Tuttavia, va affermato, al riguardo, il principio secondo cui l’appellante che, differentemente da quanto previsto dalla legge, chieda il rito partecipato con l’atto di appello si espone al rischio che l’istanza non sia esaminata e assume su di sé l’onere – ove sulla stessa non si sia provveduto, senza che ne derivi alcuna sanzione processuale – di riproporla con atto autonomo nei termini decorrenti dopo la fissazione dell’udienza: ciò che, peraltro, nel caso di specie il ricorrente non ha fatto, pur avendo ricevuto l’avviso della fissazione dell’udienza privo della disposizione che si procedesse con la partecipazione delle parti.

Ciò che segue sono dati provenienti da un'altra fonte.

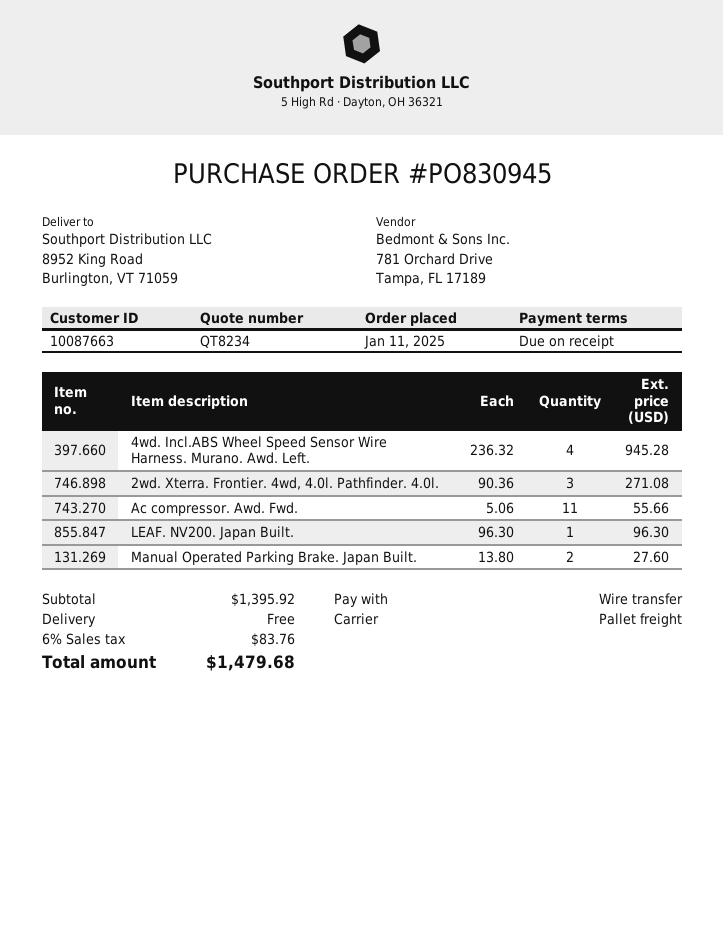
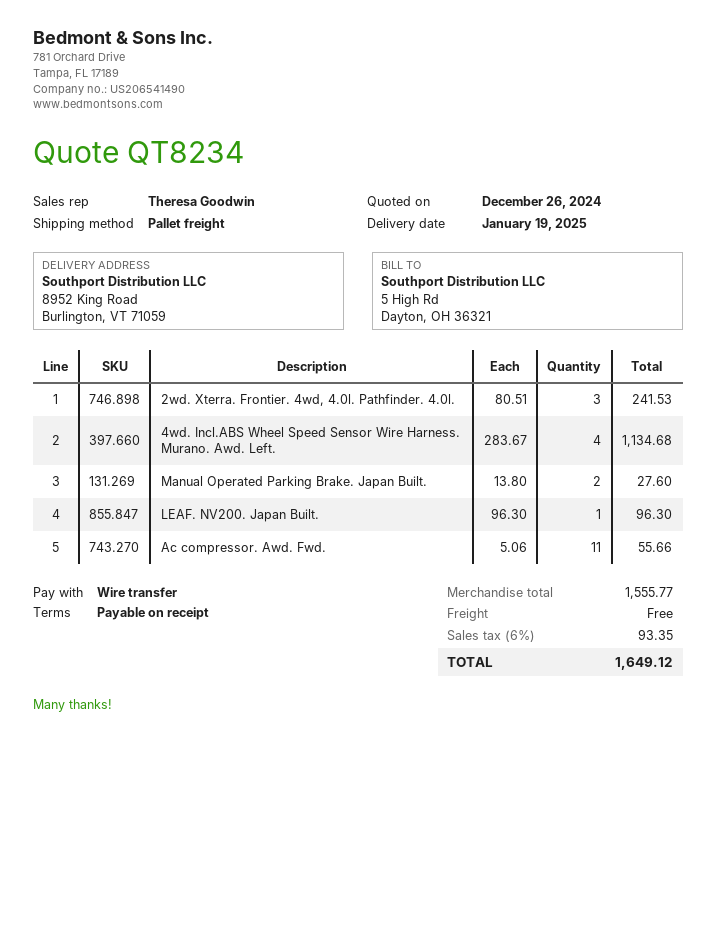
4wd. Incl.ABS Wheel Speed Sensor Wire Harness. Murano. Awd. Left.: 4 x 236.32 = 945.28 -> 4 x 283.67 = 1134.68
2wd. Xterra. Frontier. 4wd, 4.0l. Pathfinder. 4.0l.: 3 x 90.36 = 271.08 -> 3 x 80.51 = 241.53
subtotal: 1395.92 -> 1555.77
tax: 6% = 83.76 -> 6% = 93.35
total: 1479.68 -> 1649.12

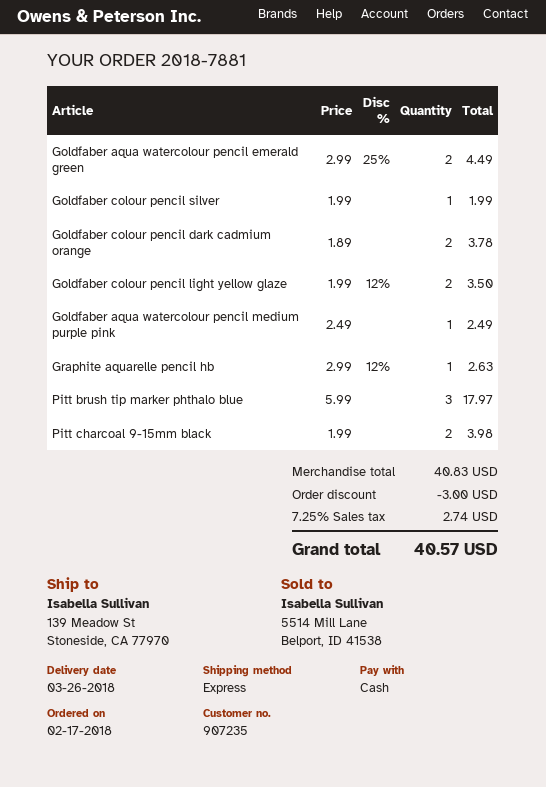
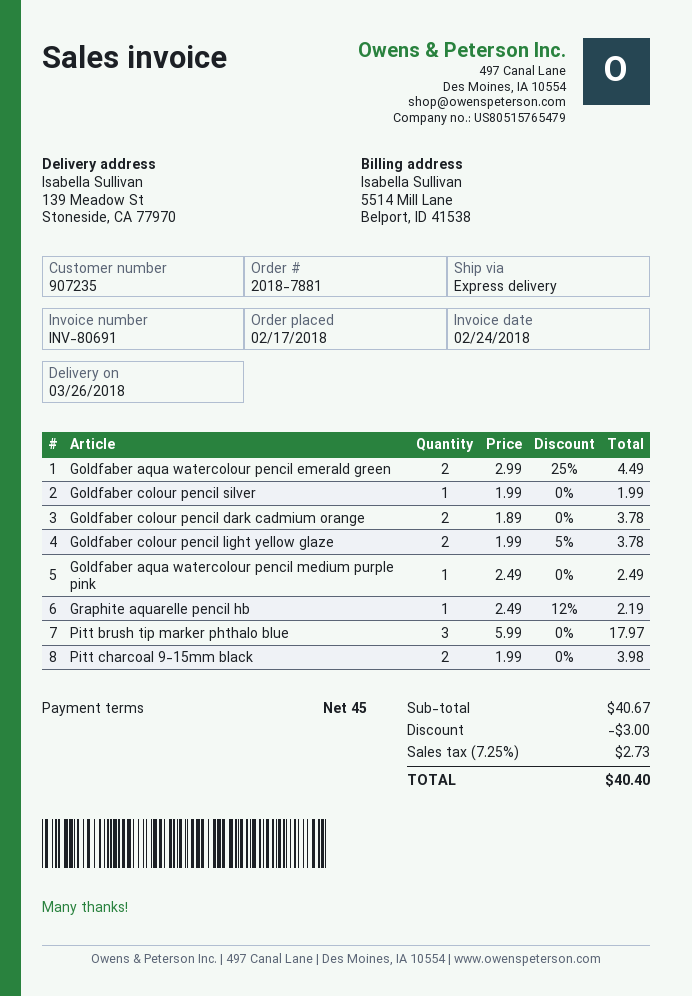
Goldfaber colour pencil light yellow glaze: 2 x 1.99 - 12% = 3.50 -> 2 x 1.99 - 5% = 3.78
Graphite aquarelle pencil hb: 1 x 2.99 - 12% = 2.63 -> 1 x 2.49 - 12% = 2.19
subtotal: 40.83 -> 40.67
tax: 7.25% = 2.74 -> 7.25% = 2.73
total: 40.57 -> 40.40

Il primo motivo, pertanto, è da considerarsi infondato.
2. Il secondo motivo, relativo alla doglianza di omessa motivazione sul motivo d’appello concernente la pena e le circostanze attenuanti generiche, è manifestamente infondato.
La Corte d’Appello ha ragionevolmente osservato che il trattamento sanzionatorio non fosse suscettibile di ulteriore riduzione rispetto al primo grado di giudizio, in quanto la pena era stata già determinata nel minimo edittale ed era stata ancora diminuita per effetto della avvenuta concessione delle circostanze attenuanti generiche nella loro massima estensione.
Di conseguenza, il motivo è inammissibile, in quanto, oltre che generico, non sorretto da alcun interesse concreto dell’imputato ad impugnare.
3. Alla luce di quanto fin qui osservato, pertanto, il ricorso deve essere rigettato, con la conseguente condanna del ricorrente, ex art. 616 cod. proc. pen., al pagamento delle spese processuali.